Assessing NTLM usage
Published: November 29, 2012
Updated: November 21, 2012
Applies To: Windows 7, Windows 8, Windows Server 2008 R2, Windows Server 2012
This topic describes the tasks you need to perform to assess NTLM usage in your environment as part of your effort to improve authentication security. Group Policies and security policies that were introduced in Windows Server 2008 R2 and Windows 7 allow you to assess NTLM traffic between client computers, remote servers, member servers, and domain controllers.
Discovering and auditing the current state of NTLM authentication traffic is necessary before you implement policies and practices to use improved authentication protocols, such as Kerberos. The NTLM authentication protocols (as used in the NTLM Security Support Provider) authenticate users and computers based on a challenge/response mechanism that proves to a server or domain controller that a user knows the password associated with an account. When the NTLM protocol is used, a resource server is used to verify the identity of a computer or user. Additionally, if the account is a domain account, the resource server must contact a domain authentication service on the domain controller for the computer's or user's account domain. If it is not a domain account, the authentication service must look up the computer or user account in the local account database whenever a new access token is needed.
The three points at which to intercept and audit NTLM usage are:
Outgoing traffic from a domain controller within a domain.
Any incoming traffic to a remote server on that remote server.
Incoming traffic to a remote server from a client computer.
Understanding where NTLM is used in your environment is an iterative process that requires thorough investigation and preparations of the target environment.

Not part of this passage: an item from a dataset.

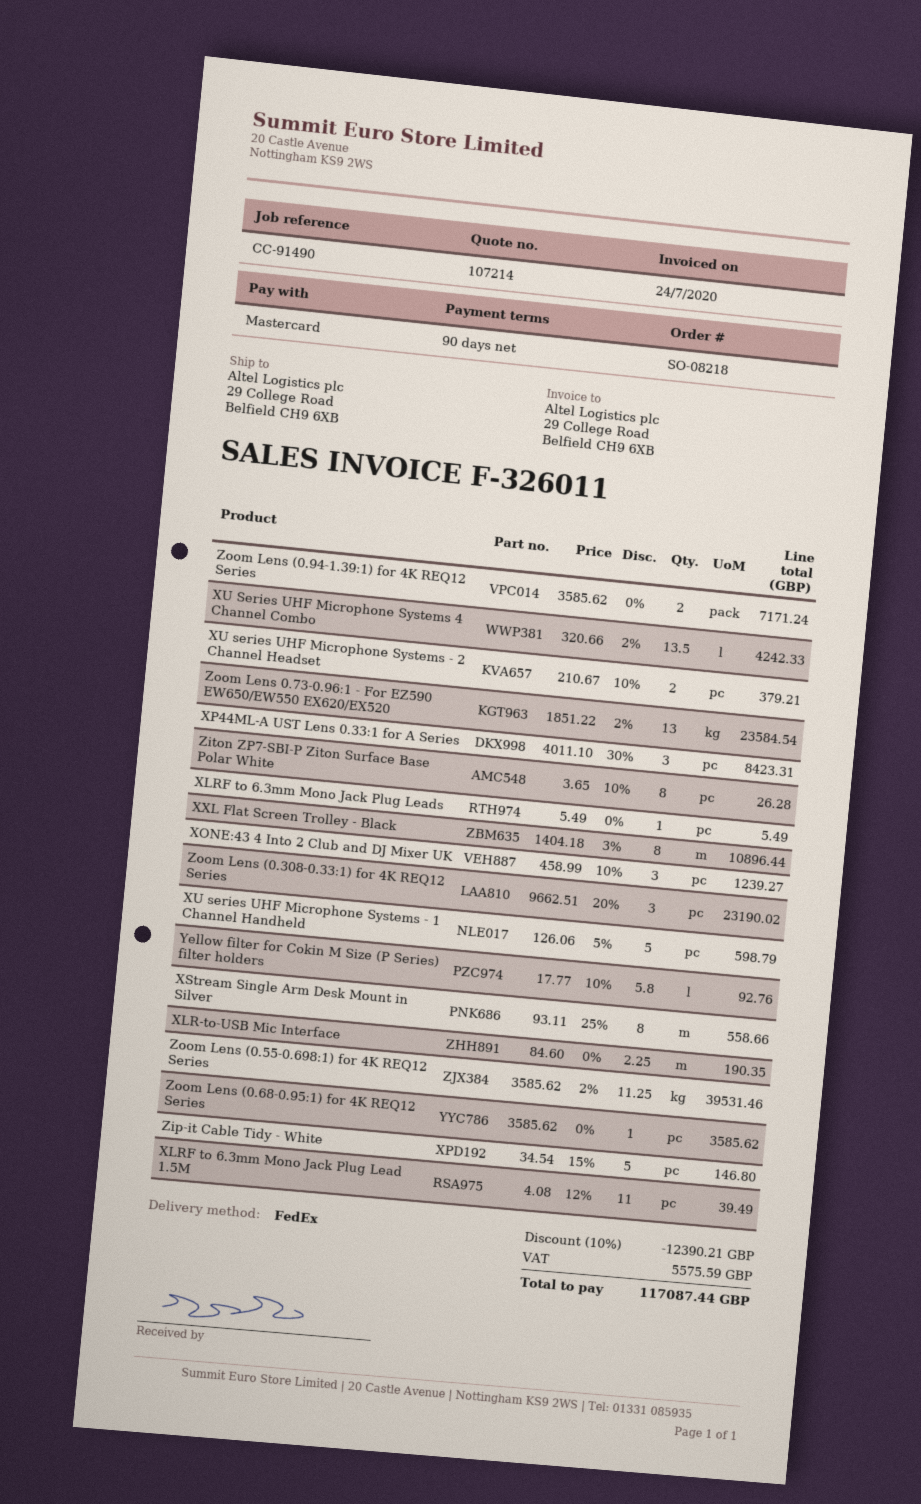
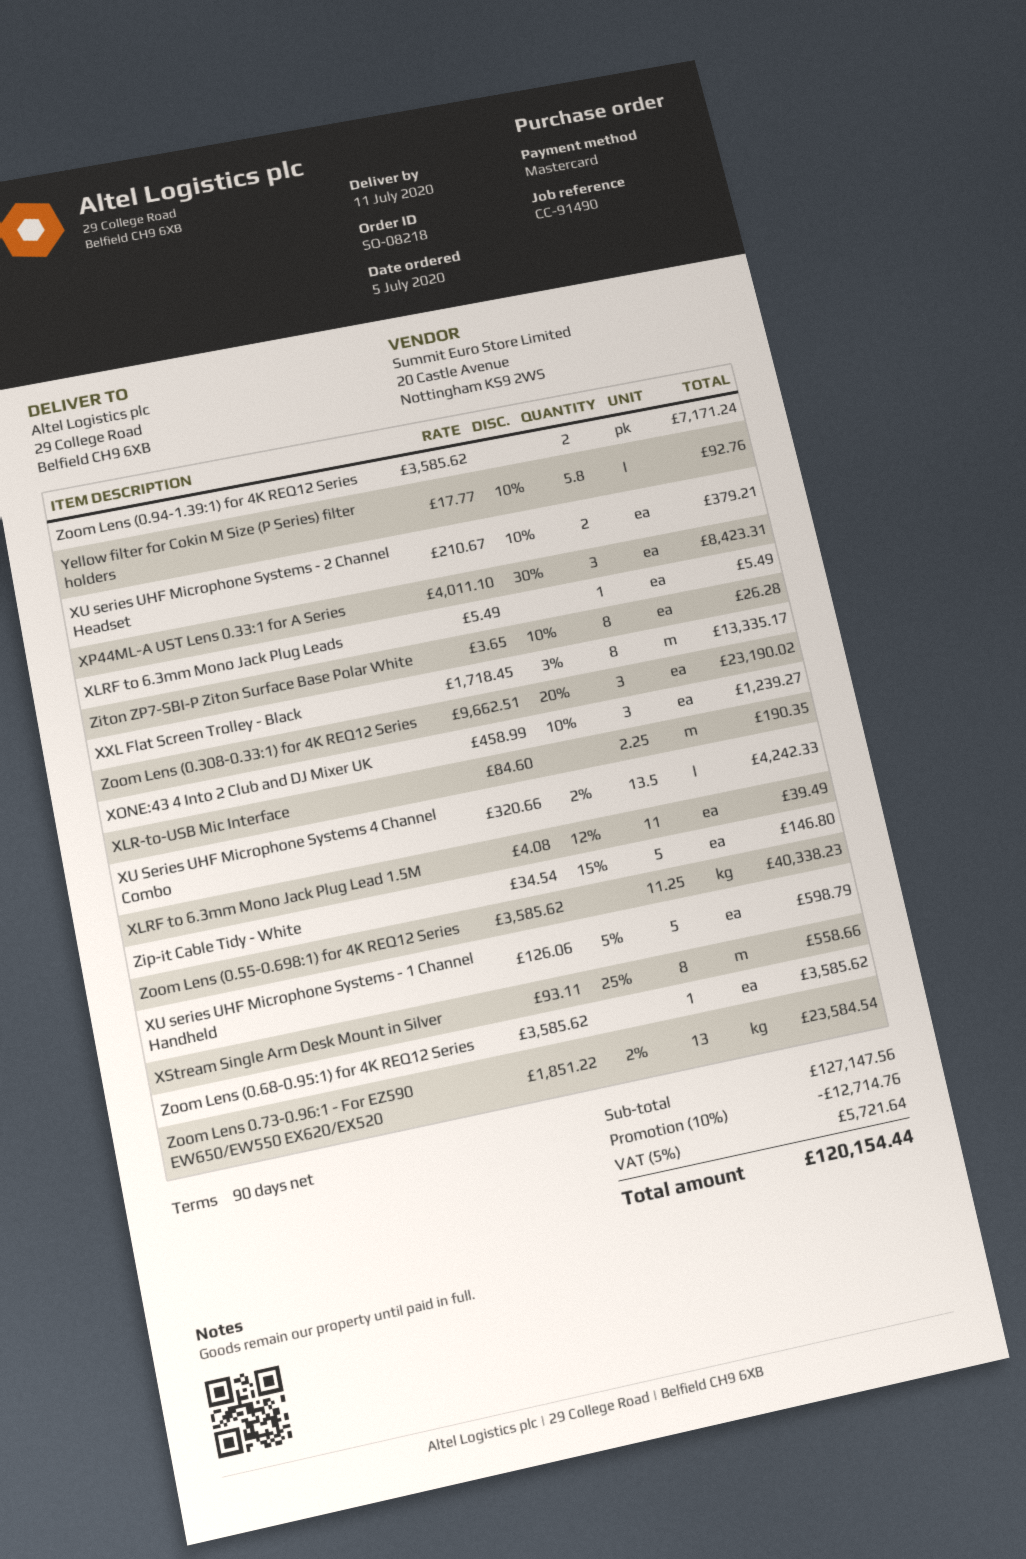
XXL Flat Screen Trolley - Black: 8 x 1404.18 - 3% = 10896.44 -> 8 x 1718.45 - 3% = 13335.17
Zoom Lens (0.55-0.698:1) for 4K REQ12 Series: 11.25 x 3585.62 - 2% = 39531.46 -> 11.25 x 3585.62 = 40338.23
discount: 10% = 12390.21 -> 10% = 12714.76
tax: 5575.59 -> 5721.64
total: 117087.44 -> 120154.44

These tasks are described in the following topics:
Evaluating your environment for NTLM reduction
This topic describes how to form your goals and what conditions you need to evaluate in your IT environment in order to reduce the usage of NTLM.
Preparations for assessing NTLM usage
This topic describes design and planning considerations you need to address when reducing NTLM usage in your environment, including computer naming conventions, audit collection mechanisms, performing root cause analysis, and preparing for continued monitoring.
You will need to investigate the authentication traffic and applications that use NTLM as their only or default protocol. The following topics describe how to do this.
Using event collection systems for assessing authentication usage
This topic describes general strategies for accessing NTLM traffic when your organization uses an event collection system.
Using the NTLM Application Verifier Plug-in
This topic describes the NTLM Application Verifier plug-in and how to use it to identify NTLM traffic throughout your Windows environment.
Viewing events for assessing NTLM usage
This topic describes what events are recorded in the NTLM/Operational log when the Restrict NTLM audit or restrict settings are enforced.
Using Group Policies to audit NTLM traffic
This procedural topic describes the available Group Policies and security policies that can be used to discover NTLM traffic in your system and domain and shows you how to assess NTLM activity.